Task description: All entries are to be printed again exactly, with their images omitted.
================================
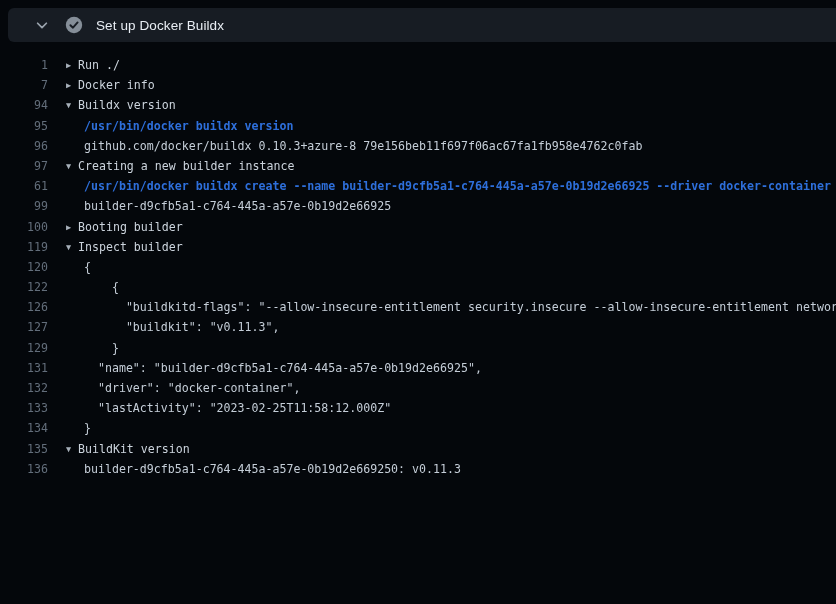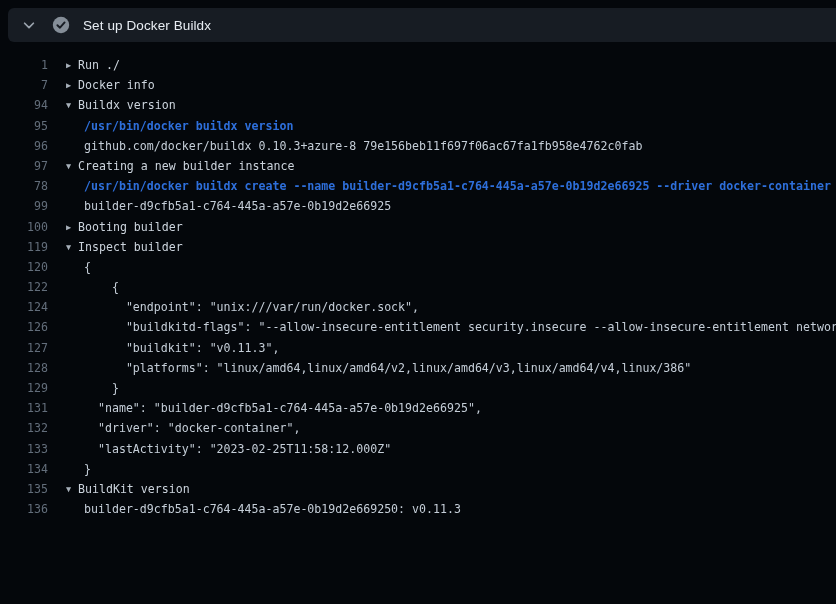--- a/index.html
+++ b/index.html
@@ -15,7 +15,7 @@
     background:#171c23;
     border-radius:6px 0 0 6px;
     display:flex;align-items:center;
-    padding-left:13px;box-sizing:border-box;
+    padding-left:26px;box-sizing:border-box;
   }
   .chev{width:16px;height:16px;margin-right:15px;display:flex;align-items:center;justify-content:center;cursor:pointer;}
   .check{width:18px;height:18px;margin-right:13px;display:flex;align-items:center;justify-content:center;}

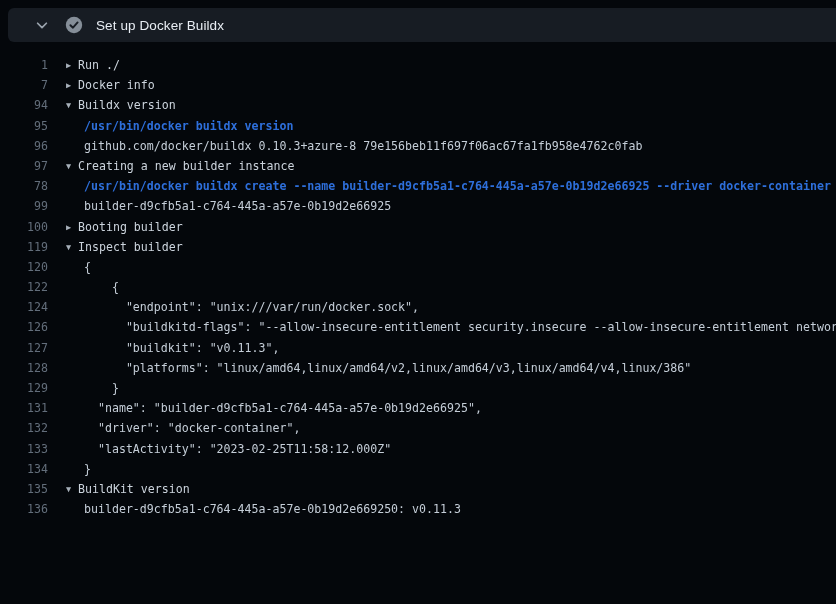--- a/index.html
+++ b/index.html
@@ -96,7 +96,7 @@
     <span class="text">Creating a new builder instance</span>
   </div>
     <div class="line command">
-    <span class="num">78</span>
+    <span class="num">61</span>
     <span class="marker"></span>
     <span class="text">/usr/bin/docker buildx create --name builder-d9cfb5a1-c764-445a-a57e-0b19d2e66925 --driver docker-container</span>
   </div>

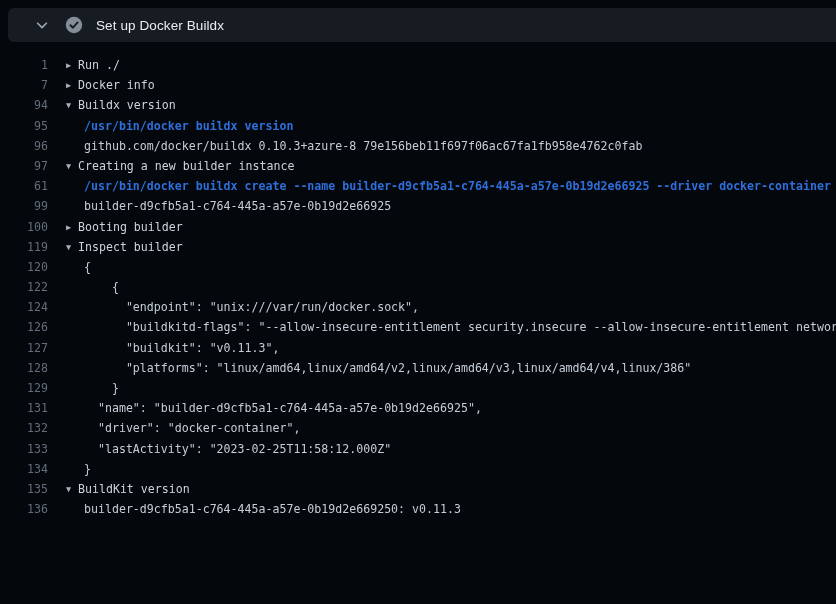--- a/index.html
+++ b/index.html
@@ -126,11 +126,6 @@
     <span class="text">    {</span>
   </div>
     <div class="line">
-    <span class="num">124</span>
-    <span class="marker"></span>
-    <span class="text">      "endpoint": "unix:///var/run/docker.sock",</span>
-  </div>
-    <div class="line">
     <span class="num">126</span>
     <span class="marker"></span>
     <span class="text">      "buildkitd-flags": "--allow-insecure-entitlement security.insecure --allow-insecure-entitlement network.host",</span>

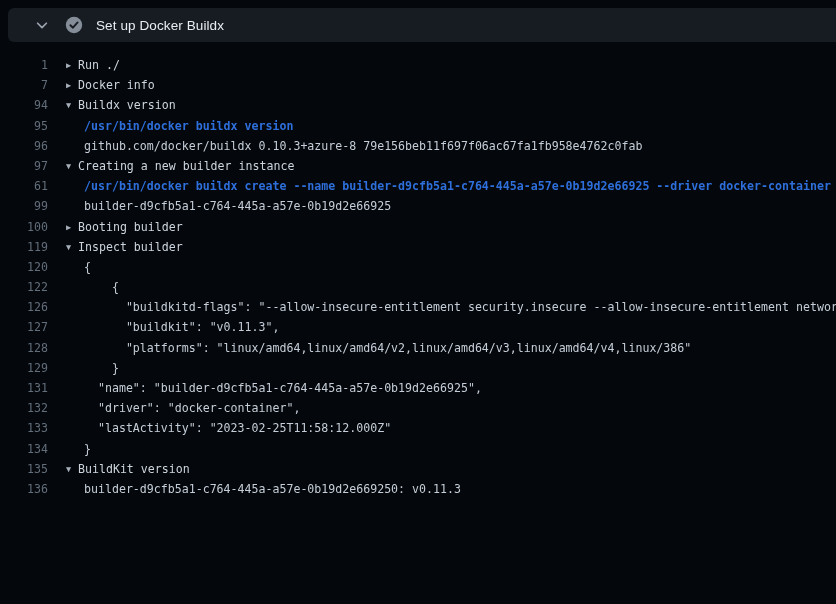--- a/index.html
+++ b/index.html
@@ -136,11 +136,6 @@
     <span class="text">      "buildkit": "v0.11.3",</span>
   </div>
     <div class="line">
-    <span class="num">128</span>
-    <span class="marker"></span>
-    <span class="text">      "platforms": "linux/amd64,linux/amd64/v2,linux/amd64/v3,linux/amd64/v4,linux/386"</span>
-  </div>
-    <div class="line">
     <span class="num">129</span>
     <span class="marker"></span>
     <span class="text">    }</span>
================================
Exercise output:
--- a/index.html
+++ b/index.html
@@ -15,7 +15,7 @@
     background:#171c23;
     border-radius:6px 0 0 6px;
     display:flex;align-items:center;
-    padding-left:13px;box-sizing:border-box;
+    padding-left:26px;box-sizing:border-box;
   }
   .chev{width:16px;height:16px;margin-right:15px;display:flex;align-items:center;justify-content:center;cursor:pointer;}
   .check{width:18px;height:18px;margin-right:13px;display:flex;align-items:center;justify-content:center;}

--- a/index.html
+++ b/index.html
@@ -96,7 +96,7 @@
     <span class="text">Creating a new builder instance</span>
   </div>
     <div class="line command">
-    <span class="num">78</span>
+    <span class="num">61</span>
     <span class="marker"></span>
     <span class="text">/usr/bin/docker buildx create --name builder-d9cfb5a1-c764-445a-a57e-0b19d2e66925 --driver docker-container</span>
   </div>

--- a/index.html
+++ b/index.html
@@ -126,11 +126,6 @@
     <span class="text">    {</span>
   </div>
     <div class="line">
-    <span class="num">124</span>
-    <span class="marker"></span>
-    <span class="text">      "endpoint": "unix:///var/run/docker.sock",</span>
-  </div>
-    <div class="line">
     <span class="num">126</span>
     <span class="marker"></span>
     <span class="text">      "buildkitd-flags": "--allow-insecure-entitlement security.insecure --allow-insecure-entitlement network.host",</span>

--- a/index.html
+++ b/index.html
@@ -136,11 +136,6 @@
     <span class="text">      "buildkit": "v0.11.3",</span>
   </div>
     <div class="line">
-    <span class="num">128</span>
-    <span class="marker"></span>
-    <span class="text">      "platforms": "linux/amd64,linux/amd64/v2,linux/amd64/v3,linux/amd64/v4,linux/386"</span>
-  </div>
-    <div class="line">
     <span class="num">129</span>
     <span class="marker"></span>
     <span class="text">    }</span>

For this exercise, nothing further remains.